## Dataset entries
====
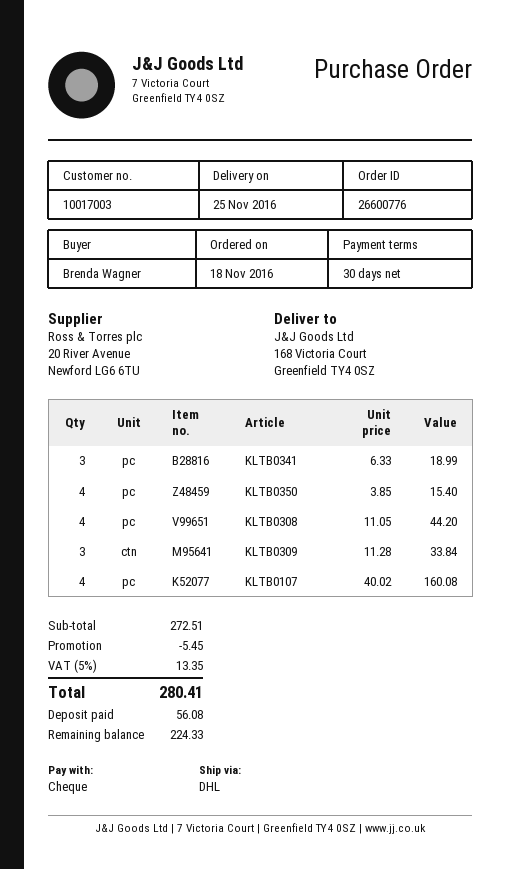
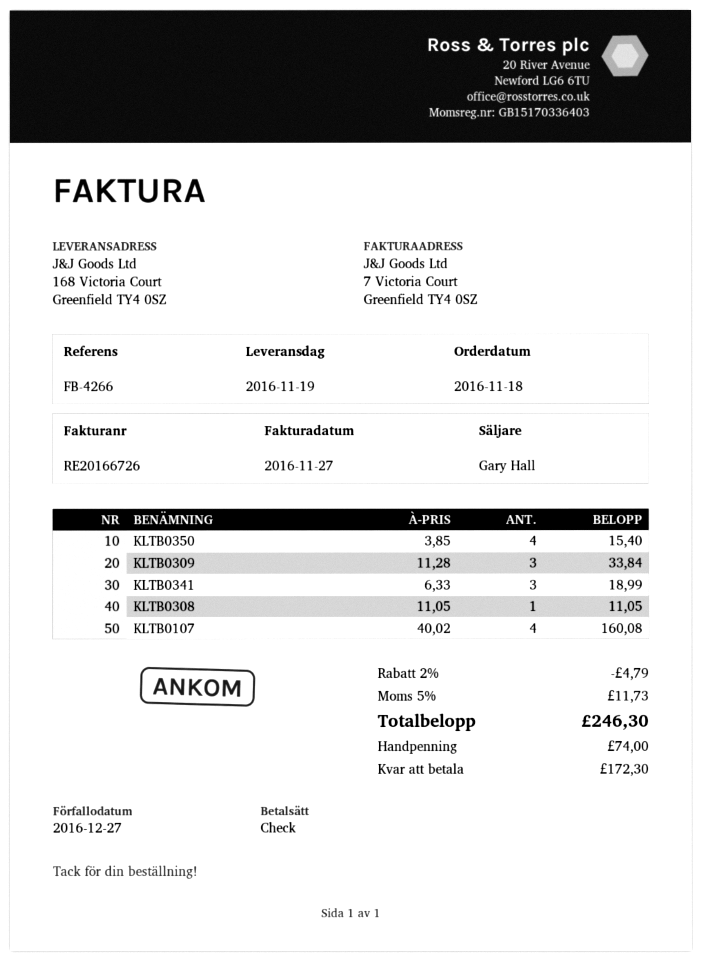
delivery date: 2016-11-25 -> 2016-11-19
KLTB0308: 4 x 11.05 = 44.20 -> 1 x 11.05 = 11.05
discount: 5.45 -> 4.79
tax: 5% = 13.35 -> 5% = 11.73
total: 280.41 -> 246.30
deposit: 56.08 -> 74.00
balance: 224.33 -> 172.30

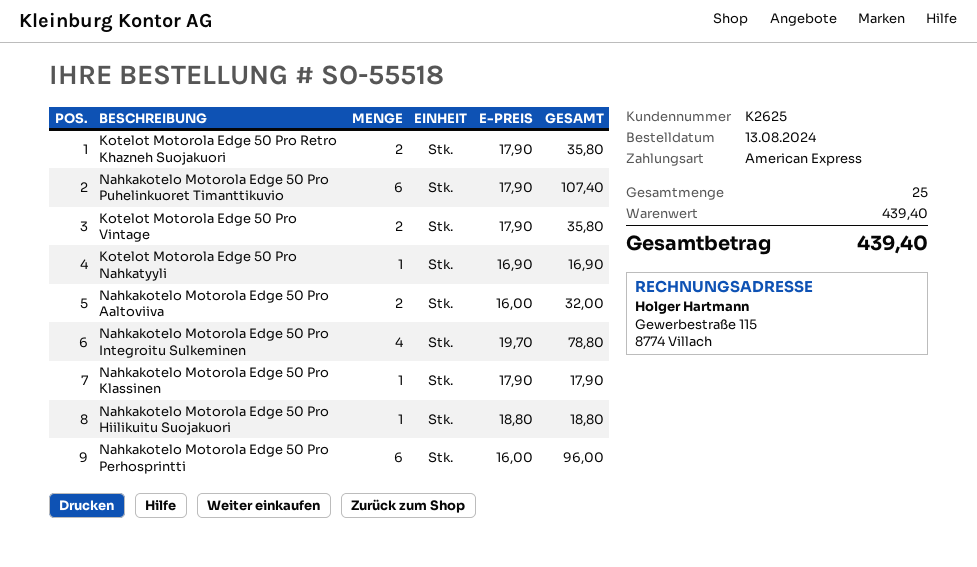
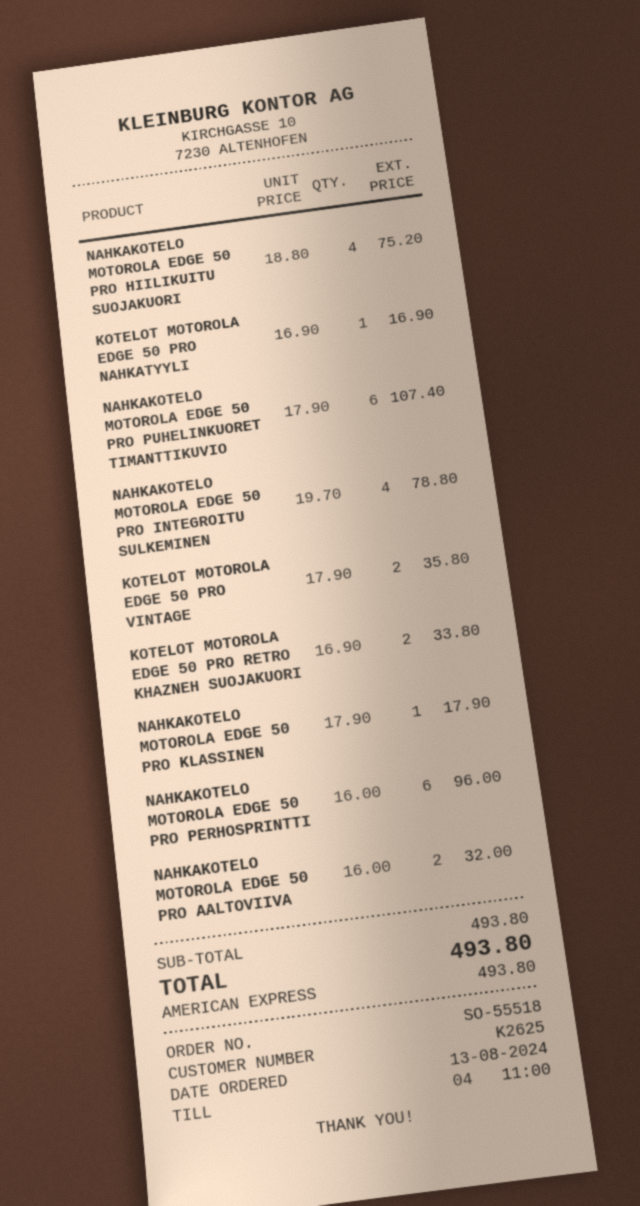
Kotelot Motorola Edge 50 Pro Retro Khazneh Suojakuori: 2 x 17.90 = 35.80 -> 2 x 16.90 = 33.80
Nahkakotelo Motorola Edge 50 Pro Hiilikuitu Suojakuori: 1 x 18.80 = 18.80 -> 4 x 18.80 = 75.20
subtotal: 439.40 -> 493.80
total: 439.40 -> 493.80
====
## TASK ITEM
Set down only the line containing "Kotelot Motorola Edge" and the lines after it through the end, exactly as they appear above.

## RESPONSE BOX
Kotelot Motorola Edge 50 Pro Retro Khazneh Suojakuori: 2 x 17.90 = 35.80 -> 2 x 16.90 = 33.80
Nahkakotelo Motorola Edge 50 Pro Hiilikuitu Suojakuori: 1 x 18.80 = 18.80 -> 4 x 18.80 = 75.20
subtotal: 439.40 -> 493.80
total: 439.40 -> 493.80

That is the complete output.